FDA certainly would be capable of doing it​,” he added, “But given the realities of the marketplace and the political climate they need to find a compromise.” 

As for the nature of inspections, he said, “Inspectors wouldn’t be standing in a room staring at a bioreactor, but what that ​[an inspection] might look like will be fleshed out and better understood during this consultation process.

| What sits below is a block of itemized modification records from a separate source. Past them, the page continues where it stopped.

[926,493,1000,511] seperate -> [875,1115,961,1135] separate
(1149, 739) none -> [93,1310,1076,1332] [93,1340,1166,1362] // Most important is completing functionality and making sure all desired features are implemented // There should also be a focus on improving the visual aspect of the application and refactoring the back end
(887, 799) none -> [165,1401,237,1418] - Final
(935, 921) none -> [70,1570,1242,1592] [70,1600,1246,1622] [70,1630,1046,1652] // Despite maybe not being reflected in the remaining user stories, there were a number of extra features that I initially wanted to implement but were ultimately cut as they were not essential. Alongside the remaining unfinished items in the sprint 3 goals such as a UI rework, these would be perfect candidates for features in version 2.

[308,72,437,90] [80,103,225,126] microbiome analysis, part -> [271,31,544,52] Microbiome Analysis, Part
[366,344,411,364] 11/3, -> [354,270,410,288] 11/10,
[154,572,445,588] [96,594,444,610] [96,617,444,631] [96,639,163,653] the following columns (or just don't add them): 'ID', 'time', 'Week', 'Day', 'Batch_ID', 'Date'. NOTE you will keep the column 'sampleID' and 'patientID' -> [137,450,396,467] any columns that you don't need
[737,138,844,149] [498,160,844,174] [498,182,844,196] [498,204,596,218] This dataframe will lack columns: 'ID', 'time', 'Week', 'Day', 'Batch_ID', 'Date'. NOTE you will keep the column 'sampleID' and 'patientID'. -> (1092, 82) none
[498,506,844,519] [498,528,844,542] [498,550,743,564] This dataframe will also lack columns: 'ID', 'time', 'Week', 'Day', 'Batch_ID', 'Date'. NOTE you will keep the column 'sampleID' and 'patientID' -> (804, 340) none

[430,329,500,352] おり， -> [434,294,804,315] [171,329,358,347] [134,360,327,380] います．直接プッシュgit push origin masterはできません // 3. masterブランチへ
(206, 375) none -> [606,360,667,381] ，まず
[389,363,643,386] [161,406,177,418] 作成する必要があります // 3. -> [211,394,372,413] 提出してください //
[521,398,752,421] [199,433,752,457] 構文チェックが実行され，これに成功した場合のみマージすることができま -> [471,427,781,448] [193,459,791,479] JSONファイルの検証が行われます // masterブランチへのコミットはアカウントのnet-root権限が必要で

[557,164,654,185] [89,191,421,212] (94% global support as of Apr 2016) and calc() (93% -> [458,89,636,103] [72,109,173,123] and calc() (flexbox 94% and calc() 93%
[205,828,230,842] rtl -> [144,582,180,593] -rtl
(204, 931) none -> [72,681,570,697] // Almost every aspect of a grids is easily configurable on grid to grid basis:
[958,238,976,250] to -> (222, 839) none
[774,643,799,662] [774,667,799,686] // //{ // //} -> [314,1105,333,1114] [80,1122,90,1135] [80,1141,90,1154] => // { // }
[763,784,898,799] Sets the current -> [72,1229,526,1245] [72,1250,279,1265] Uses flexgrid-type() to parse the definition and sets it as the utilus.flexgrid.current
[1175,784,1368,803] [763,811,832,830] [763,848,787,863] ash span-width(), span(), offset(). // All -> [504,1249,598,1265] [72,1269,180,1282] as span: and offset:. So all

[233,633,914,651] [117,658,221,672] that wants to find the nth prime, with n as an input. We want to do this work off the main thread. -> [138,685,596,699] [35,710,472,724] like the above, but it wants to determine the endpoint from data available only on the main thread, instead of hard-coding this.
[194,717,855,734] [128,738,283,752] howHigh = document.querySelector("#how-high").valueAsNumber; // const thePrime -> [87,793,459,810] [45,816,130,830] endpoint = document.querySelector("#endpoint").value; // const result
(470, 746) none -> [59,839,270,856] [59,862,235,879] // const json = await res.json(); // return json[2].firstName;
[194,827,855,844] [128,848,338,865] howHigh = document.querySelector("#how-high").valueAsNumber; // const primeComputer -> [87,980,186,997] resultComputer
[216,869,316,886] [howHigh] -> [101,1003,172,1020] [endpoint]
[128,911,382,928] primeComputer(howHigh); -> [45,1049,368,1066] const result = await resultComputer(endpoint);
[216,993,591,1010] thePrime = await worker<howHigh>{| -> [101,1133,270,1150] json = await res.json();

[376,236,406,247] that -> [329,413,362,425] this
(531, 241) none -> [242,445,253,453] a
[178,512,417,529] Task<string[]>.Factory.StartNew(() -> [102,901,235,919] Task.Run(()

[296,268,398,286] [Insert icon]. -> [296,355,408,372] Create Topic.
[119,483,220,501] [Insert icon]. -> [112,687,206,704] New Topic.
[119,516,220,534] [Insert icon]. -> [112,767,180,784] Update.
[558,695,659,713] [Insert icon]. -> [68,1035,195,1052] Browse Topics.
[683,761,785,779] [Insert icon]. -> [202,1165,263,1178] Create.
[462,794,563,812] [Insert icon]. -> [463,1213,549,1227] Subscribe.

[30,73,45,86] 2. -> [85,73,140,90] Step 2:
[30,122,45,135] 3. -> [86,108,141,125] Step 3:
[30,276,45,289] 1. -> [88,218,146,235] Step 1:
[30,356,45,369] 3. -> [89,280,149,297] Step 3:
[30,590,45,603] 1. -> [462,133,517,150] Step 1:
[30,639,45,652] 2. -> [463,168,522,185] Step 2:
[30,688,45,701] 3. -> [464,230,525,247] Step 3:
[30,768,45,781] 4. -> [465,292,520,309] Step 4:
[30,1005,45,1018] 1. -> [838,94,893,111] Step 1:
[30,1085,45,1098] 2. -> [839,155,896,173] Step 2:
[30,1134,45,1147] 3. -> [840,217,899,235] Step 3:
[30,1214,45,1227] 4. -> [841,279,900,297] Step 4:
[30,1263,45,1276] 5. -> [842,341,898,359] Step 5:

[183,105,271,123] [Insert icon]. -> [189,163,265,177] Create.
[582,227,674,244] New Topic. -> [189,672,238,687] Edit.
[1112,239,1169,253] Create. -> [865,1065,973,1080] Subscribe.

Maybe they don’t need to be there all the time, for example.”

Is it 'meat'? 

So what does he make of the term ‘cell based meat’?

The term is more feasible than ‘clean meat’ from a regulatory perspective because it does not imply any value judgements or disparage conventional meat, and could meet the ‘truthful and not misleading’ criteria, he added. “But I think the jury is still out.”

As to whether cell-based meat is, well, meat, Sylvester said he agreed with Memphis Meats that it meets USDA's current statutory definitions. 


Clean meat, cell-based meat, cell-cultured meat, lab-grown meat, in-vitro meat, new meat?

The term 'clean meat’ – coined because cell-based meat is cultured in a sterile environment and because it has a lower environmental footprint (like 'clean energy') - has become more widely used in the media over the past year as the Good Food Institute has sought to popularize the term.

However, it has had some pushback, given its tacit implication that regular meat is 'dirty,’ coupled with confusion over what it means, although it’s clearly more consumer-friendly than ‘synthetic,’ 'lab-grown’ and 'in-vitro’ meat.

So will 'cell-based' meat - a term preferred by the North American Meat Institute and cell-based meat firm Memphis Meats - find favor with consumers and regulators?